=== Begin Enclosure ===

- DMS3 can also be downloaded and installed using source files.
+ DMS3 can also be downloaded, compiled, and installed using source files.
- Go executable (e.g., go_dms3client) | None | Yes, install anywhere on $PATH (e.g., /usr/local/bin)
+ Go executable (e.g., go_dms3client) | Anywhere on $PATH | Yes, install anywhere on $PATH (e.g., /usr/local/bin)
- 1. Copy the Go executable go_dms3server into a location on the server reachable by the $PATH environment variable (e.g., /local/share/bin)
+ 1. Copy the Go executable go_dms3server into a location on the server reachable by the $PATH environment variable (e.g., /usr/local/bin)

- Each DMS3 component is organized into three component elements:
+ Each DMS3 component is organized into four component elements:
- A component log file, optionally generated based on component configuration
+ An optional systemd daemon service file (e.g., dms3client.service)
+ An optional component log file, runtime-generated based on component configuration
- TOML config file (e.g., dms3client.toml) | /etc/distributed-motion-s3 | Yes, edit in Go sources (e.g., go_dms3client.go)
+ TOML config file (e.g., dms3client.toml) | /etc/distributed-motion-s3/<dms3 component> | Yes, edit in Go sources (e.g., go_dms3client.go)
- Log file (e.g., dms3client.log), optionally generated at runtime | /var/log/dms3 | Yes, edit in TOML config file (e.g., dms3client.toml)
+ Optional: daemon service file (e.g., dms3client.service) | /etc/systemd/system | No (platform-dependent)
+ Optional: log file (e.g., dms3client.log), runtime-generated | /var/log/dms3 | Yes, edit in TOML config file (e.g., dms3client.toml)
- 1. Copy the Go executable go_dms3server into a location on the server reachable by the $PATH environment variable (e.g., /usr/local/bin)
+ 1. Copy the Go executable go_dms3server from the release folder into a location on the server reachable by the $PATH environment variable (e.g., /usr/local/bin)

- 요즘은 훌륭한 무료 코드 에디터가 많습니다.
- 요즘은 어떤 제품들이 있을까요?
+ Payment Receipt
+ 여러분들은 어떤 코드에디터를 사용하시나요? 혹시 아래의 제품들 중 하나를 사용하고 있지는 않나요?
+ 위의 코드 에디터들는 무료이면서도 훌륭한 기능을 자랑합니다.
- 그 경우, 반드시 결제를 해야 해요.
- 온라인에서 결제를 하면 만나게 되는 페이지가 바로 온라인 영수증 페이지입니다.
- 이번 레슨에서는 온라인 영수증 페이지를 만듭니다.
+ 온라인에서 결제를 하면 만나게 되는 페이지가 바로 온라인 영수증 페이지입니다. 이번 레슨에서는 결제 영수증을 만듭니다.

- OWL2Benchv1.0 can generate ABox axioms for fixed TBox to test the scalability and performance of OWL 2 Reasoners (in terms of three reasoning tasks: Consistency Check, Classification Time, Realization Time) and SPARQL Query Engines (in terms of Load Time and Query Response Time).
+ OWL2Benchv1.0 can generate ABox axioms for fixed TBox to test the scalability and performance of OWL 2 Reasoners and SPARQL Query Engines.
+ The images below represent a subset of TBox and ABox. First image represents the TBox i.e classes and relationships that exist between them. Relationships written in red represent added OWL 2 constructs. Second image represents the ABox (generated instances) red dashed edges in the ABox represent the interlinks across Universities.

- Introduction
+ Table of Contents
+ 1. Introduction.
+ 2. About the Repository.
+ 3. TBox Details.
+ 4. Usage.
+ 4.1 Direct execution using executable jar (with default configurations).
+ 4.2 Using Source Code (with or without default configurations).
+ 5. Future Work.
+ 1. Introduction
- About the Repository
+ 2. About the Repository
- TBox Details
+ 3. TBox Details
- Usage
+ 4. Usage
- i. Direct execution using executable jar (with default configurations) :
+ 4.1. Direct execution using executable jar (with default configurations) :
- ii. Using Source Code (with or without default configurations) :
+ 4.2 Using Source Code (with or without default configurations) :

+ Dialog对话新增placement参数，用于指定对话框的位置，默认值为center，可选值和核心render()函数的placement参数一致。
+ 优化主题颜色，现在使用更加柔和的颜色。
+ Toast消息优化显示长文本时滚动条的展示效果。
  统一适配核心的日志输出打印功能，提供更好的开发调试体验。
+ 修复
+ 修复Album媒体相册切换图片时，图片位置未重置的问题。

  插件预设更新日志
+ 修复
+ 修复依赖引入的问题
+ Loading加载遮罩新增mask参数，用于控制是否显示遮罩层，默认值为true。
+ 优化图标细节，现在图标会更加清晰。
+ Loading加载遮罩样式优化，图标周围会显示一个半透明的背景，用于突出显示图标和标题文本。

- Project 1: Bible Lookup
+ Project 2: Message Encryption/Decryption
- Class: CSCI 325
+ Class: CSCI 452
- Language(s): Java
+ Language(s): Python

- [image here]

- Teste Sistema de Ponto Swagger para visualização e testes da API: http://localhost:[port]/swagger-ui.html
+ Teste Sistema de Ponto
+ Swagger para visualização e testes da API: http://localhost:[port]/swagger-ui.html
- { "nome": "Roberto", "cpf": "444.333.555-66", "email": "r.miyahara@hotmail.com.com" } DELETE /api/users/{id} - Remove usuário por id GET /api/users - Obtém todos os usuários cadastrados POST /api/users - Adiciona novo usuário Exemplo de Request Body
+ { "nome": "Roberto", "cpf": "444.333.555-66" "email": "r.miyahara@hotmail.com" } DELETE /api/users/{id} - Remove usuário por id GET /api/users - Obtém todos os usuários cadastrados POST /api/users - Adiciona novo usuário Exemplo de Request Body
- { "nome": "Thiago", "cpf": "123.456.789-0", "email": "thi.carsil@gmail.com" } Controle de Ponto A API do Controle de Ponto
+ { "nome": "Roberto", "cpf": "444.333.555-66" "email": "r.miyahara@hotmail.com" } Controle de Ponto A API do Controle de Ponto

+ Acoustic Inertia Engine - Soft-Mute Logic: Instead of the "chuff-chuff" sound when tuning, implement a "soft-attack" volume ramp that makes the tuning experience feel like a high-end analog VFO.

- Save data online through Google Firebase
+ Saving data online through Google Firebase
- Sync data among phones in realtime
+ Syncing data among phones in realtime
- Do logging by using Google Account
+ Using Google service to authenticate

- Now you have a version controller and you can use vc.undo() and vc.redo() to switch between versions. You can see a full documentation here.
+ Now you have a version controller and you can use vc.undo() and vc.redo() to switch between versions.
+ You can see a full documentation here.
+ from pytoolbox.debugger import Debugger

=== End Enclosure ===

TASK DESCRIPTION: Write out, from the lines above, only those from the line with "사용하고 있지는 않나요?" to the line with "- Introduction", exactly as given, including the first and the last.

TASK ANSWER:
+ 여러분들은 어떤 코드에디터를 사용하시나요? 혹시 아래의 제품들 중 하나를 사용하고 있지는 않나요?
+ 위의 코드 에디터들는 무료이면서도 훌륭한 기능을 자랑합니다.
- 그 경우, 반드시 결제를 해야 해요.
- 온라인에서 결제를 하면 만나게 되는 페이지가 바로 온라인 영수증 페이지입니다.
- 이번 레슨에서는 온라인 영수증 페이지를 만듭니다.
+ 온라인에서 결제를 하면 만나게 되는 페이지가 바로 온라인 영수증 페이지입니다. 이번 레슨에서는 결제 영수증을 만듭니다.

- OWL2Benchv1.0 can generate ABox axioms for fixed TBox to test the scalability and performance of OWL 2 Reasoners (in terms of three reasoning tasks: Consistency Check, Classification Time, Realization Time) and SPARQL Query Engines (in terms of Load Time and Query Response Time).
+ OWL2Benchv1.0 can generate ABox axioms for fixed TBox to test the scalability and performance of OWL 2 Reasoners and SPARQL Query Engines.
+ The images below represent a subset of TBox and ABox. First image represents the TBox i.e classes and relationships that exist between them. Relationships written in red represent added OWL 2 constructs. Second image represents the ABox (generated instances) red dashed edges in the ABox represent the interlinks across Universities.

- Introduction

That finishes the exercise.